‘French dressing,’ an American orange sweetened salad sauce, has been in the US news after 72-year-old rules governing its ingredients were dropped.
This means that, essentially, anything will now be able to be marketed using the name.
However, despite the name, we found it hard to find anyone in France who had heard of it or knew of any link to France.
The sauce, composed of at least 35% vegetable oil with the addition of vinegar or lemon juice as stipulated by the previous standards laid out by America’s Food and Drug Administration (FDA), does not resemble traditional French vinaigrette in colour or taste.
Its orange colour comes from added tomato paste, puree or ketchup, ingredients listed as optional in the regulated ingredients from the 1950s, and it is often described as ‘creamy’ by Americans. The rules also allow for it to contain egg, spices and ‘natural flavourings’, sherry, and several food colourings, thickeners and other additives.
To British people, on the other hand, ‘French dressing’ suggests a more restrained concoction: Essentially an oil and vinegar vinaigrette, but with additions such as mustard, garlic and sugar.
“I have never heard of it,” said Arnaud Champetier, 39, the owner of the restaurant Flesh in Paris, which is known for its American-style grilled meats and which serves ranch, barbecue or a homemade spicy sauce but has never accompanied its products with French dressing.
Several other restaurant owners in France contacted by The Connexion agreed that it is not known in France.
The sauce is barely even sold in specialist American product shops.
“It’s got nothing to do with French vinaigrette; it’s just a name,” said Florent Nataf, 41, owner of Cometeshop, an American-centered product shop based in Paris.
Mr Nataf said he has been selling a kosher version of a French dressing sauce for six months under the Canadian brand Cibona.
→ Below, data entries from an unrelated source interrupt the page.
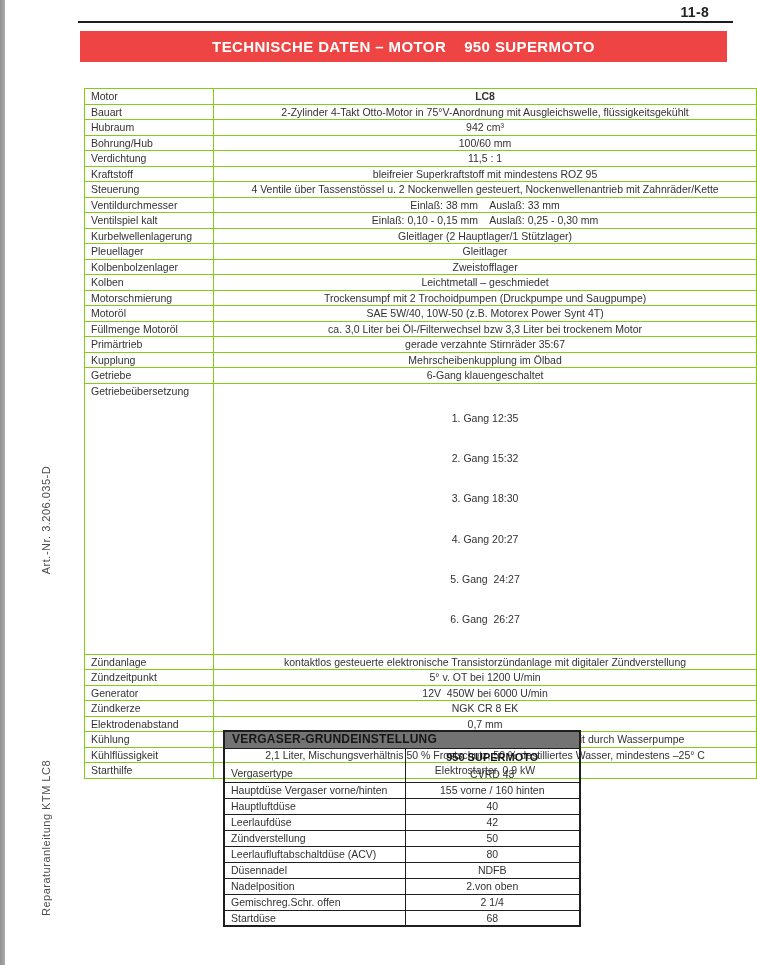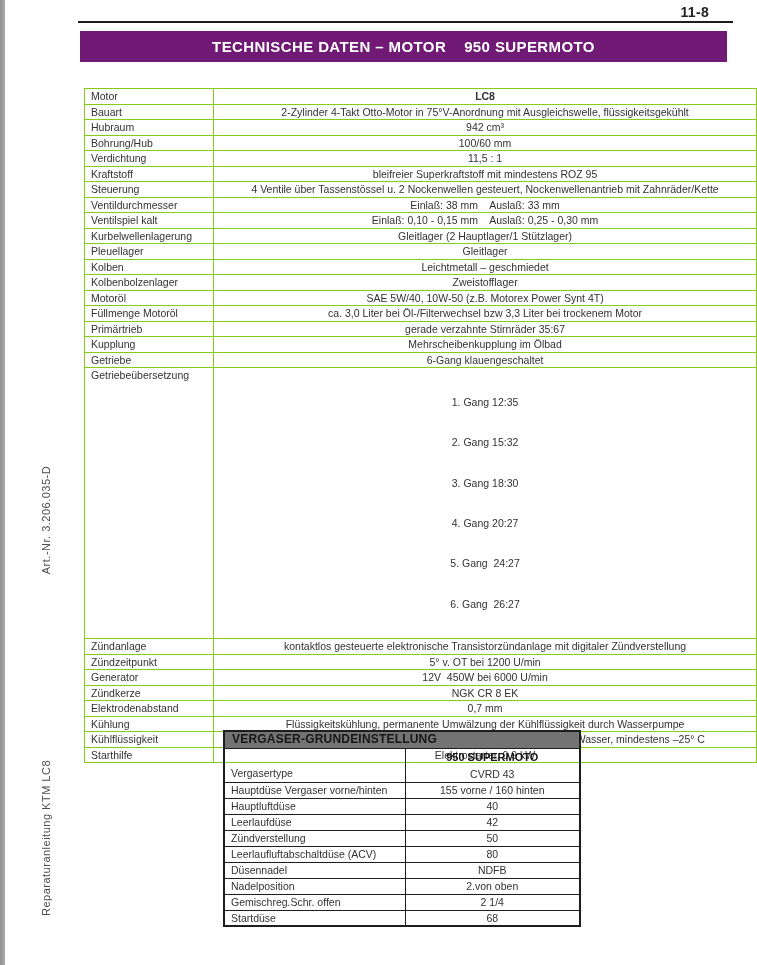"TECHNISCHE DATEN – MOTOR" .title-banner { background: #701a75 -> #ef4444 }
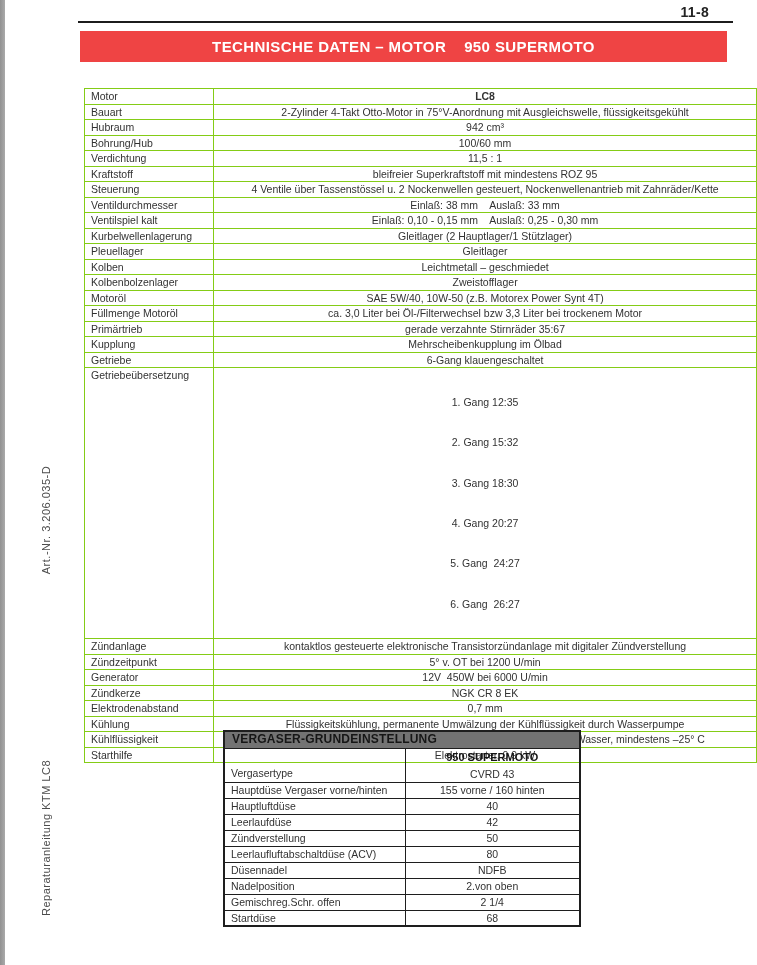"Kolben" tr { order: before "Kolbenbolzenlager" -> after "Kolbenbolzenlager" }
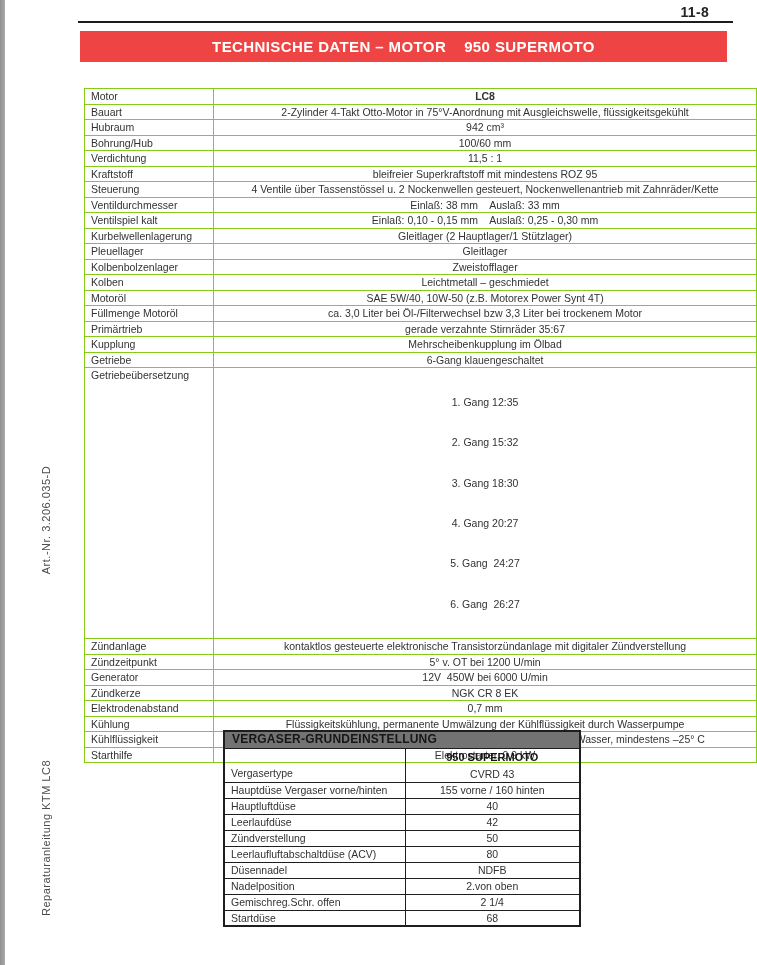"Motorschmierung" tr { html: none -> <tr> <td>Motorschmierung</td> <td>Trockensumpf mit 2 Trochoidpumpen (Druckpumpe und Saugpumpe)</td> </tr> }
He received 12 bottles last summer and has sold nine of them.
The exact list of ingredients in French dressing vary from brand to brand. However it has become more difficult to find it in restaurants in the US, as it is less popular than in the 1970s and 1980s, according to some Americans contacted by The Connexion.
“If you had told me it was invented in Kansas, I would have believed you,” said Laurie Winkel, a 31-year-old comedian who has lived in Paris since September. She said she associated it with “redneck culture rather than French culture,” though she guessed the ‘French’ association might have helped its sales.
The sauce is no less absent from American restaurants' tables in France. Breakfast In America, an American-diner chain in Paris, listed ranch, BBQ, honey mustard and salsa sauces in its menu to go with tacos, wraps and hamburgers, but no ‘French dressing’.
“But we serve French’s mustard,” said one Breakfast In America’s team member, referring to a mustard sold by the American brand French’s.
Allison Lounes of YourFranceformation, an American in Paris who helps other non-French people move to France, said she knew of it but would presume it to be “about as French as ‘sauce américaine’ is American, which is to say, not at all”. Sauce américaine includes ingredients such as crab, vegetables, cognac and white wine.
Asked about its taste she said: “It’s fine, but has a sweeter taste compared to actual French salad dressings.
“But whether or not it’s French misses the point. The point is that there’s a name for this particular recipe. If you change the ingredients of the recipe, it is no longer the same thing.”